What you should do ▸ What's needed is an exact copy of all the data below, without pictures.

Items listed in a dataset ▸
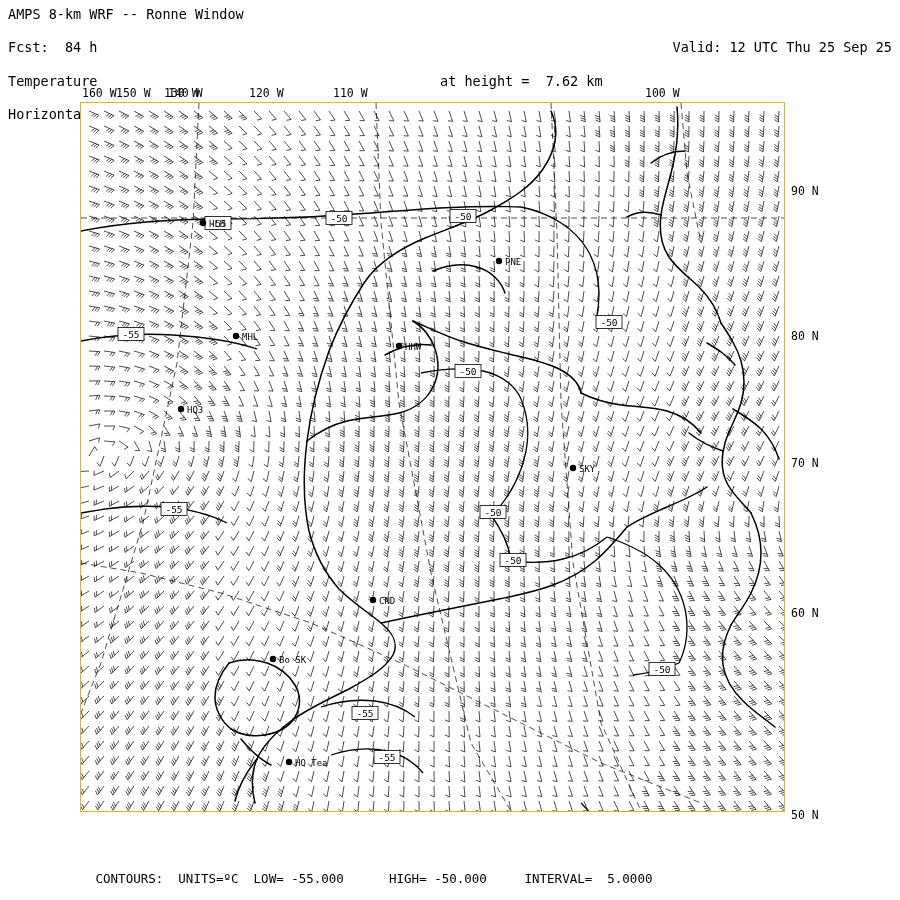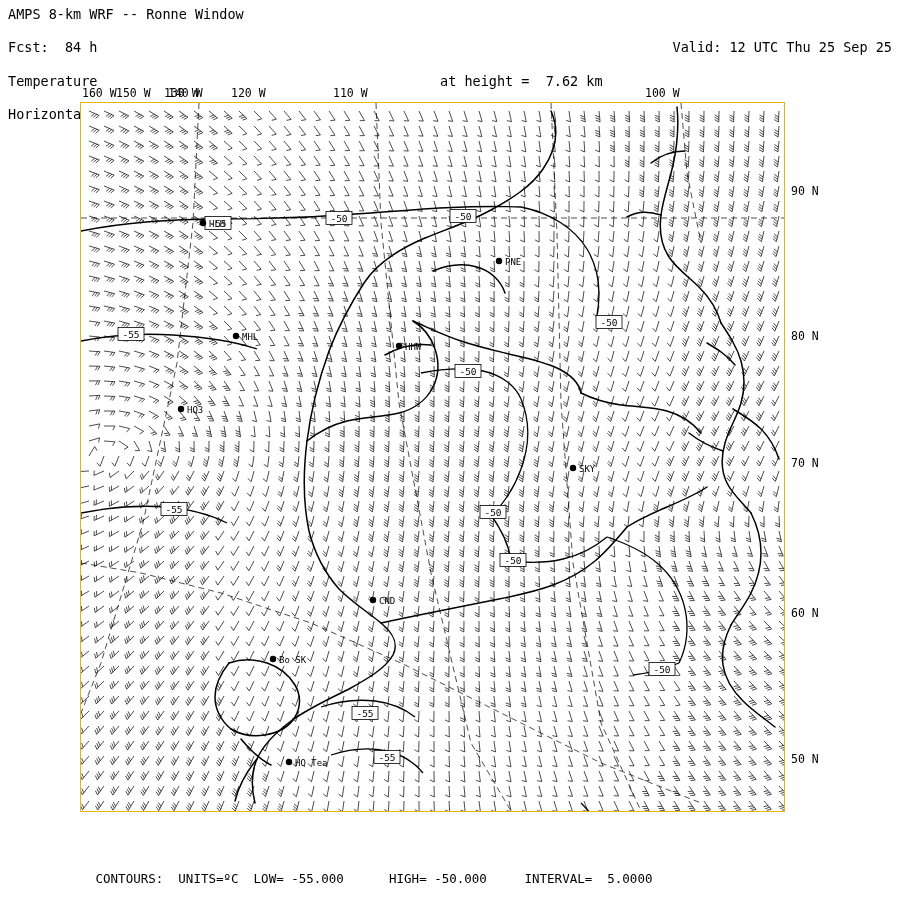--- a/index.html
+++ b/index.html
@@ -40,29 +40,29 @@
     <span class="hm">at height =  7.62 km</span>
   </div>
 </div>
 
 <div class="plotwrap">
 
   <span class="axlabel" style="left:82px;top:-2px;">160 W</span>
   <span class="axlabel" style="left:116px;top:-2px;">150 W</span>
   <span class="axlabel" style="left:120px;top:-2px;margin-left:48px;">140 W</span>
   <span class="axlabel" style="left:164px;top:-2px;">130 W</span>
-  <span class="axlabel" style="left:231px;top:-2px;text-align:center;">120 W</span>
+  <span class="axlabel" style="left:249px;top:-2px;text-align:center;">120 W</span>
   <span class="axlabel" style="left:333px;top:-2px;">110 W</span>
   <span class="axlabel" style="left:645px;top:-2px;">100 W</span>
 
   <span class="axlabel" style="left:791px;top:96px;">90 N</span>
   <span class="axlabel" style="left:791px;top:241px;">80 N</span>
   <span class="axlabel" style="left:791px;top:368px;">70 N</span>
   <span class="axlabel" style="left:791px;top:518px;">60 N</span>
-  <span class="axlabel" style="left:791px;top:664px;">50 N</span>
+  <span class="axlabel" style="left:791px;top:720px;">50 N</span>
 
   <div class="frame">
     <svg width="703" height="708" viewBox="0 0 703 708">
       <defs>
         
       </defs>
 
       <g stroke="#000" stroke-width="0.7" fill="none">
         <g id="barbs">
             <path d="M8.0,8.0 L18.1,12.3 M18.1,12.3 L14.5,15.3 M15.9,11.3 L12.3,14.3 M13.7,10.4 L10.0,13.4"></path>

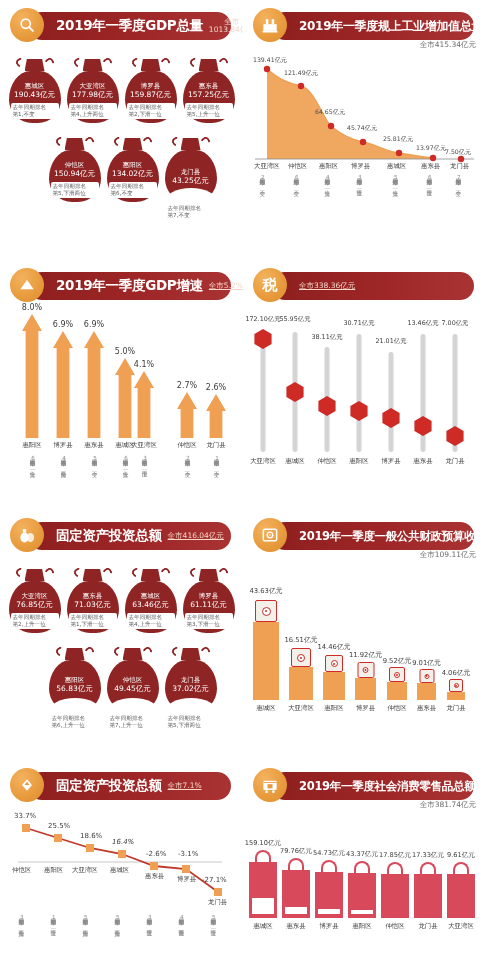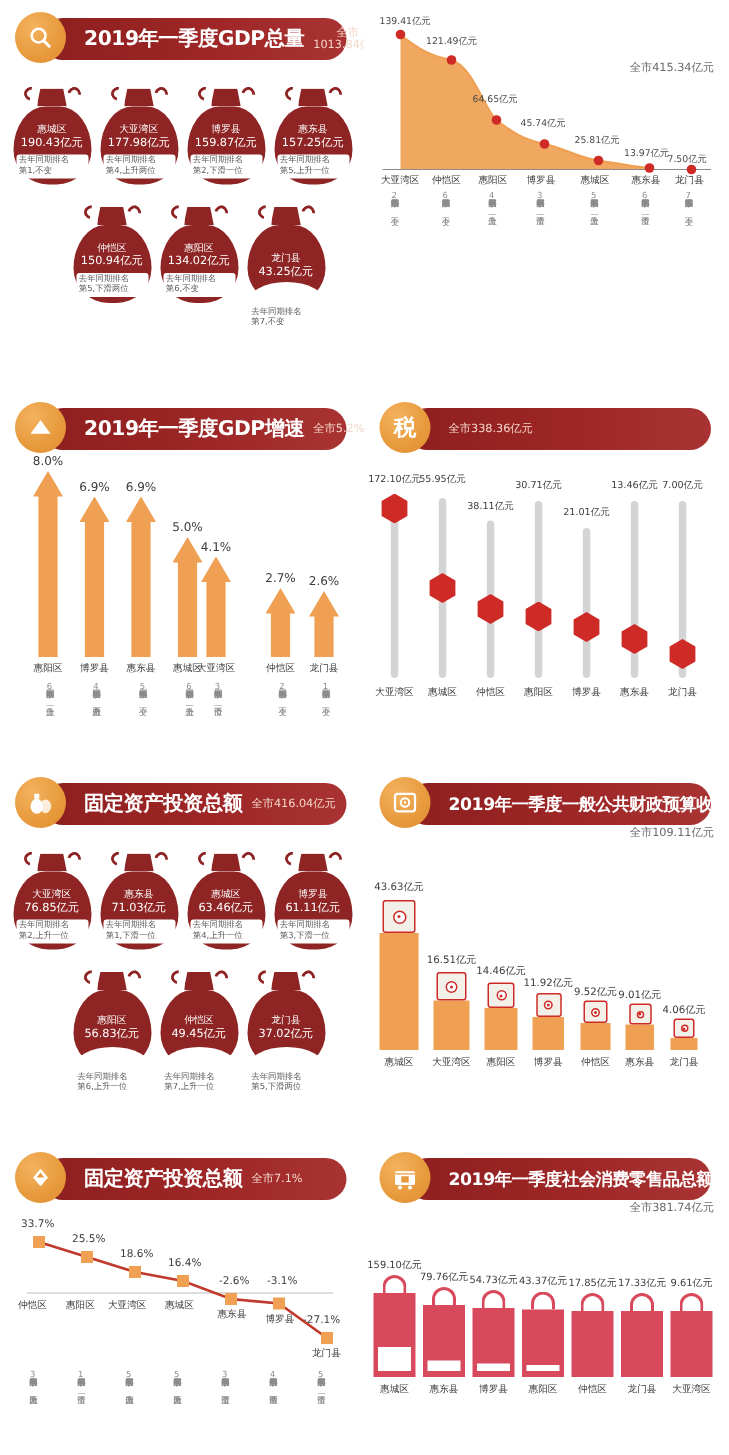--- a/index.html
+++ b/index.html
@@ -15,21 +15,21 @@
 
   
   .hdr { position:relative; height:38px; margin:8px 10px 0 10px; }
   .hdr .pill {
     position:absolute; left:18px; top:4px; right:2px; height:28px;
     background: linear-gradient(90deg,#8E1F1F 0%, #9E2626 55%, #A93333 100%);
     border-radius: 14px;
     display:flex; align-items:center; padding-left:28px; gap:6px;
   }
   .hdr .ttl { color:#ffffff; font-size:13.5px; font-weight:bold; letter-spacing:-0.3px; white-space:nowrap; }
-  .hdr .sub { color:#F3D7C9; font-size:7.5px; white-space:nowrap; line-height:1.1; }
+  .hdr .sub { color:#F3D7C9; font-size:7.5px; white-space:nowrap; line-height:1.1;text-decoration:underline; }
   .hdr .sub2 { color:#F3D7C9; font-size:7.5px; white-space:nowrap; text-align:center; line-height:1.05; }
   .hdr .badge {
     position:absolute; left:0; top:0; width:34px; height:34px; border-radius:50%;
     background: radial-gradient(circle at 35% 30%, #F4B25E 0%, #E79A3C 60%, #DE8C2E 100%);
     display:flex; align-items:center; justify-content:center; z-index:3;
     color:#fff;
   }
   .badge svg { display:block; }
   .sub-right { position:absolute; right:10px; top:40px; font-size:7.5px; color:#6b6b6b; }
 
@@ -273,20 +273,33 @@
           <div class="rk-out">
             <div>去年同期排名</div>
             <div>第7,不变</div>
           </div>
         </div>
       </div>
     </div>
   </div>
 
   <div class="panel">
+    <div class="hdr">
+      <div class="badge">
+        <svg width="20" height="20" viewBox="0 0 24 24">
+            <rect x="4" y="11" width="16" height="8" fill="#fff"></rect>
+            <rect x="7" y="5" width="3" height="6" fill="#fff"></rect>
+            <rect x="14" y="5" width="3" height="6" fill="#fff"></rect>
+            <rect x="3" y="19" width="18" height="2" fill="#fff"></rect>
+          </svg>
+      </div>
+      <div class="pill">
+        <span class="ttl" style="font-size:12px;">2019年一季度规上工业增加值总量</span>
+      </div>
+    </div>
     <div class="sub-right">全市415.34亿元</div>
 
     <div class="areawrap">
       <svg width="223" height="110" viewBox="0 0 223 110">
         <path d="M14,13 C28,25 38,28 48,30 C62,34 70,63 78,70 C88,78 96,83 110,86 C124,89 132,95 146,97 C160,99 168,101 180,102 L180,102 L180,103 L14,103 Z" fill="#EFA052" opacity="0.92"></path>
         <path d="M14,13 C28,25 38,28 48,30 C62,34 70,63 78,70 C88,78 96,83 110,86 C124,89 132,95 146,97 C160,99 168,101 180,102" fill="none" stroke="#EFA052" stroke-width="1.4"></path>
         <line x1="2" y1="103" x2="221" y2="103" stroke="#8a8a8a" stroke-width="0.8"></line>
         <circle cx="14" cy="13" r="3.2" fill="#CE2B26"></circle>
         <circle cx="48" cy="30" r="3.2" fill="#CE2B26"></circle>
         <circle cx="78" cy="70" r="3.2" fill="#CE2B26"></circle>
@@ -667,21 +680,21 @@
       <span class="sq" style="left:48px;  top:18px;"></span>
       <span class="sq" style="left:80px;  top:28px;"></span>
       <span class="sq" style="left:112px; top:34px;"></span>
       <span class="sq" style="left:144px; top:46px;"></span>
       <span class="sq" style="left:176px; top:49px;"></span>
       <span class="sq" style="left:208px; top:72px;"></span>
 
       <span class="lnval" style="left:8px;   top:-4px;">33.7%</span>
       <span class="lnval" style="left:42px;  top:6px;">25.5%</span>
       <span class="lnval" style="left:74px;  top:16px;">18.6%</span>
-      <span class="lnval" style="left:106px; top:22px;">16.4%</span>
+      <span class="lnval" style="left:106px; top:22px;font-style:italic;">16.4%</span>
       <span class="lnval" style="left:140px; top:34px;">-2.6%</span>
       <span class="lnval" style="left:172px; top:34px;">-3.1%</span>
       <span class="lnval" style="left:196px; top:60px;">-27.1%</span>
 
       <span class="lncat" style="left:6px;   top:50px;">仲恺区</span>
       <span class="lncat" style="left:38px;  top:50px;">惠阳区</span>
       <span class="lncat" style="left:66px;  top:50px;">大亚湾区</span>
       <span class="lncat" style="left:104px; top:50px;">惠城区</span>
       <span class="lncat" style="left:139px; top:56px;">惠东县</span>
       <span class="lncat" style="left:171px; top:59px;">博罗县</span>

Answer space ▸
--- a/index.html
+++ b/index.html
@@ -40,29 +40,29 @@
     <span class="hm">at height =  7.62 km</span>
   </div>
 </div>
 
 <div class="plotwrap">
 
   <span class="axlabel" style="left:82px;top:-2px;">160 W</span>
   <span class="axlabel" style="left:116px;top:-2px;">150 W</span>
   <span class="axlabel" style="left:120px;top:-2px;margin-left:48px;">140 W</span>
   <span class="axlabel" style="left:164px;top:-2px;">130 W</span>
-  <span class="axlabel" style="left:231px;top:-2px;text-align:center;">120 W</span>
+  <span class="axlabel" style="left:249px;top:-2px;text-align:center;">120 W</span>
   <span class="axlabel" style="left:333px;top:-2px;">110 W</span>
   <span class="axlabel" style="left:645px;top:-2px;">100 W</span>
 
   <span class="axlabel" style="left:791px;top:96px;">90 N</span>
   <span class="axlabel" style="left:791px;top:241px;">80 N</span>
   <span class="axlabel" style="left:791px;top:368px;">70 N</span>
   <span class="axlabel" style="left:791px;top:518px;">60 N</span>
-  <span class="axlabel" style="left:791px;top:664px;">50 N</span>
+  <span class="axlabel" style="left:791px;top:720px;">50 N</span>
 
   <div class="frame">
     <svg width="703" height="708" viewBox="0 0 703 708">
       <defs>
         
       </defs>
 
       <g stroke="#000" stroke-width="0.7" fill="none">
         <g id="barbs">
             <path d="M8.0,8.0 L18.1,12.3 M18.1,12.3 L14.5,15.3 M15.9,11.3 L12.3,14.3 M13.7,10.4 L10.0,13.4"></path>

--- a/index.html
+++ b/index.html
@@ -15,21 +15,21 @@
 
   
   .hdr { position:relative; height:38px; margin:8px 10px 0 10px; }
   .hdr .pill {
     position:absolute; left:18px; top:4px; right:2px; height:28px;
     background: linear-gradient(90deg,#8E1F1F 0%, #9E2626 55%, #A93333 100%);
     border-radius: 14px;
     display:flex; align-items:center; padding-left:28px; gap:6px;
   }
   .hdr .ttl { color:#ffffff; font-size:13.5px; font-weight:bold; letter-spacing:-0.3px; white-space:nowrap; }
-  .hdr .sub { color:#F3D7C9; font-size:7.5px; white-space:nowrap; line-height:1.1; }
+  .hdr .sub { color:#F3D7C9; font-size:7.5px; white-space:nowrap; line-height:1.1;text-decoration:underline; }
   .hdr .sub2 { color:#F3D7C9; font-size:7.5px; white-space:nowrap; text-align:center; line-height:1.05; }
   .hdr .badge {
     position:absolute; left:0; top:0; width:34px; height:34px; border-radius:50%;
     background: radial-gradient(circle at 35% 30%, #F4B25E 0%, #E79A3C 60%, #DE8C2E 100%);
     display:flex; align-items:center; justify-content:center; z-index:3;
     color:#fff;
   }
   .badge svg { display:block; }
   .sub-right { position:absolute; right:10px; top:40px; font-size:7.5px; color:#6b6b6b; }
 
@@ -273,20 +273,33 @@
           <div class="rk-out">
             <div>去年同期排名</div>
             <div>第7,不变</div>
           </div>
         </div>
       </div>
     </div>
   </div>
 
   <div class="panel">
+    <div class="hdr">
+      <div class="badge">
+        <svg width="20" height="20" viewBox="0 0 24 24">
+            <rect x="4" y="11" width="16" height="8" fill="#fff"></rect>
+            <rect x="7" y="5" width="3" height="6" fill="#fff"></rect>
+            <rect x="14" y="5" width="3" height="6" fill="#fff"></rect>
+            <rect x="3" y="19" width="18" height="2" fill="#fff"></rect>
+          </svg>
+      </div>
+      <div class="pill">
+        <span class="ttl" style="font-size:12px;">2019年一季度规上工业增加值总量</span>
+      </div>
+    </div>
     <div class="sub-right">全市415.34亿元</div>
 
     <div class="areawrap">
       <svg width="223" height="110" viewBox="0 0 223 110">
         <path d="M14,13 C28,25 38,28 48,30 C62,34 70,63 78,70 C88,78 96,83 110,86 C124,89 132,95 146,97 C160,99 168,101 180,102 L180,102 L180,103 L14,103 Z" fill="#EFA052" opacity="0.92"></path>
         <path d="M14,13 C28,25 38,28 48,30 C62,34 70,63 78,70 C88,78 96,83 110,86 C124,89 132,95 146,97 C160,99 168,101 180,102" fill="none" stroke="#EFA052" stroke-width="1.4"></path>
         <line x1="2" y1="103" x2="221" y2="103" stroke="#8a8a8a" stroke-width="0.8"></line>
         <circle cx="14" cy="13" r="3.2" fill="#CE2B26"></circle>
         <circle cx="48" cy="30" r="3.2" fill="#CE2B26"></circle>
         <circle cx="78" cy="70" r="3.2" fill="#CE2B26"></circle>
@@ -667,21 +680,21 @@
       <span class="sq" style="left:48px;  top:18px;"></span>
       <span class="sq" style="left:80px;  top:28px;"></span>
       <span class="sq" style="left:112px; top:34px;"></span>
       <span class="sq" style="left:144px; top:46px;"></span>
       <span class="sq" style="left:176px; top:49px;"></span>
       <span class="sq" style="left:208px; top:72px;"></span>
 
       <span class="lnval" style="left:8px;   top:-4px;">33.7%</span>
       <span class="lnval" style="left:42px;  top:6px;">25.5%</span>
       <span class="lnval" style="left:74px;  top:16px;">18.6%</span>
-      <span class="lnval" style="left:106px; top:22px;">16.4%</span>
+      <span class="lnval" style="left:106px; top:22px;font-style:italic;">16.4%</span>
       <span class="lnval" style="left:140px; top:34px;">-2.6%</span>
       <span class="lnval" style="left:172px; top:34px;">-3.1%</span>
       <span class="lnval" style="left:196px; top:60px;">-27.1%</span>
 
       <span class="lncat" style="left:6px;   top:50px;">仲恺区</span>
       <span class="lncat" style="left:38px;  top:50px;">惠阳区</span>
       <span class="lncat" style="left:66px;  top:50px;">大亚湾区</span>
       <span class="lncat" style="left:104px; top:50px;">惠城区</span>
       <span class="lncat" style="left:139px; top:56px;">惠东县</span>
       <span class="lncat" style="left:171px; top:59px;">博罗县</span>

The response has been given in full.